快猫短视频

A sense of place

FOR the past few decades, Charles Stevens of the Salk Institute for
Biological Studies in La Jolla, California, has been one of the leaders in
unravelling how synapses function. Without a basic understanding of nerve cell
communications, it will be impossible to understand how the brain processes
information. The challenge is truly formidable.

A single human brain contains 10 billion neurons interconnected by 60
trillion synapses. Each synapse is not a simple switch but changes the strength
of the signal it passes on according to the history of its use.

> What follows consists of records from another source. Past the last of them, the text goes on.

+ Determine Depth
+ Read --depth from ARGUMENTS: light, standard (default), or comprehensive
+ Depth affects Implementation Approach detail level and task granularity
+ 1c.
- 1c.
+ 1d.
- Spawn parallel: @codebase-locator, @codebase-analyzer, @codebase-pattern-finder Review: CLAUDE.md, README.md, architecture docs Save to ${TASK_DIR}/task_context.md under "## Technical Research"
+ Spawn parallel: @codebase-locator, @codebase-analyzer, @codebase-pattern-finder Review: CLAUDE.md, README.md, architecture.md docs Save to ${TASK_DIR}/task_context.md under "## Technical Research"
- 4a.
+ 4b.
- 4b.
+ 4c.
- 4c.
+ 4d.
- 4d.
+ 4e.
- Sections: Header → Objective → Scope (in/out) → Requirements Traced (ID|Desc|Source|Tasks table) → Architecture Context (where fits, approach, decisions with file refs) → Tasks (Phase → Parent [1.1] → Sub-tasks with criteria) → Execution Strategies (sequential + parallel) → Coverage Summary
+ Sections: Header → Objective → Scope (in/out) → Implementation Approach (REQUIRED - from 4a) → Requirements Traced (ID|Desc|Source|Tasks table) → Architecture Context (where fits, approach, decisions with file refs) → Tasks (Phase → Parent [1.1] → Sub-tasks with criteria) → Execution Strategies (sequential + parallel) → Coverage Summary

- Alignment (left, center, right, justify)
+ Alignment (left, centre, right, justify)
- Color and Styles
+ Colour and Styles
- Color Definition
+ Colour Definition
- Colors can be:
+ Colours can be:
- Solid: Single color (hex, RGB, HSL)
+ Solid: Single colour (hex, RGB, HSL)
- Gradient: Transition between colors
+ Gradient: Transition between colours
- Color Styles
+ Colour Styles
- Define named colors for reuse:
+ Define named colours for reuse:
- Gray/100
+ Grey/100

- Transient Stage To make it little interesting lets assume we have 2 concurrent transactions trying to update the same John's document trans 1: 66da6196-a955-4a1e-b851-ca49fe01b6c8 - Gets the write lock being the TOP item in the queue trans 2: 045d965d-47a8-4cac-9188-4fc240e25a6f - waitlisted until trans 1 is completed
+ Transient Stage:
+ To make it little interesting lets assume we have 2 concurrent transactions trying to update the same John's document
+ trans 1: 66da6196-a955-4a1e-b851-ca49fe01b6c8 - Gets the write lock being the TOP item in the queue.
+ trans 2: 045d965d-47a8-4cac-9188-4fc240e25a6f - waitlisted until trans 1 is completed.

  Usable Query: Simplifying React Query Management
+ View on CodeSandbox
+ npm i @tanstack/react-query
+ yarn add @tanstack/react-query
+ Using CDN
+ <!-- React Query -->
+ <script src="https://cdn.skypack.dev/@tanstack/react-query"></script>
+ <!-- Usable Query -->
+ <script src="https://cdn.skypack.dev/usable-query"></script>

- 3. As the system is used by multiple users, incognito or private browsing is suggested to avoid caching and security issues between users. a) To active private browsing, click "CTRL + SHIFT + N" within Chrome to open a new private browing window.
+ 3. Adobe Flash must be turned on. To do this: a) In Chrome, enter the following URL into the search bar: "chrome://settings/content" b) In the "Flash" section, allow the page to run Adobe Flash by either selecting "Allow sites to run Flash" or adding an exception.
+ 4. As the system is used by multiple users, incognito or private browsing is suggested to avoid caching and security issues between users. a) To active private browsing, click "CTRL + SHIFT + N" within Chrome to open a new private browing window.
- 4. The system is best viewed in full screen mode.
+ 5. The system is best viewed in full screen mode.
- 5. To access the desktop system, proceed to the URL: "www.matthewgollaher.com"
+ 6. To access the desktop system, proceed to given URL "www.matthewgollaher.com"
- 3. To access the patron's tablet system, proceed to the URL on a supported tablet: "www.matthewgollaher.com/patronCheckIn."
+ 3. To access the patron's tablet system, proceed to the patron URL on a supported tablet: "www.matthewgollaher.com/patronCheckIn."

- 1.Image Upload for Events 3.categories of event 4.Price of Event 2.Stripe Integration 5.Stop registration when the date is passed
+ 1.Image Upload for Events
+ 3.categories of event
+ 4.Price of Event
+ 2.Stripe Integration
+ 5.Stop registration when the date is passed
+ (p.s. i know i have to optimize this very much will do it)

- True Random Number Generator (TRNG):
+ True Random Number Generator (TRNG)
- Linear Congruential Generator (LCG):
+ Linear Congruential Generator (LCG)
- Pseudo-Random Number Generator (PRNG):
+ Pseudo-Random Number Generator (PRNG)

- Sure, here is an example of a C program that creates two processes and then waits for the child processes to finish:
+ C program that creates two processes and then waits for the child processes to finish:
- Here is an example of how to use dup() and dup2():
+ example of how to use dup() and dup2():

Stevens is the first to have studied how synaptic strength is modulated
during natural brain activity, rather than by the simple and repetitive
electrical stimuli usually used in the lab. He took records of electrical
activity from individual 鈥減lace cells鈥 in the hippocampus of rats as they
explored a room. Place cells play a part in the learning of location, and the
same cell shows the same pattern of electrical activity when the rat returns to
the same spot. Stevens played this complex pattern of recorded activity into
neurons in a slice of rat hippocampus in the laboratory. The result was
remarkable: synaptic strength varied with high precision for a wide range of
patterns (Neuron, vol 22, p 157). He concludes that the synapse rapidly
responds to the pattern of incoming electrical activity and modifies the message
it passes on.

How is this change brought about? Stevens鈥檚 experiments suggest that changes
in synapse strength are largely due to changes in the probability of tiny
vesicles of neurotransmitter鈥攖he chemical that carries a signal from one
cell to another鈥攂eing released from the pre-synaptic neuron. As impulses
arrive, each vesicle effectively rolls the dice and asks: 鈥淪hould I let my
transmitter go?鈥 The other critical factor influencing strength is the number of
vesicles ready at the active zone of each synapse鈥攏ormally between five
and ten.

As yet, Stevens does not know how that change in probability is controlled,
although he is sure there will be a molecular answer. 鈥淲e know a lot of the
molecules that are involved in synaptic transmission and have cloned many of
them,鈥 he says.

And that is just the start of the bigger adventure of understanding how the
brain鈥檚 60 trillion synapses add up. 鈥淥n a descriptive level we can say what the
synapses are doing, and we know a few vague things about why they might be doing
it that way, but there is not really a theory of computation in the brain,鈥 says
Stevens. But he points out a key difference between the brain and a computer. In
computers, data is stored in structures that are remote to the main processor.
In brains, information is stored right inside the processing circuits.
Understanding this difference may help us to see how the brain works, as well as
leading the way to a new generation of computers.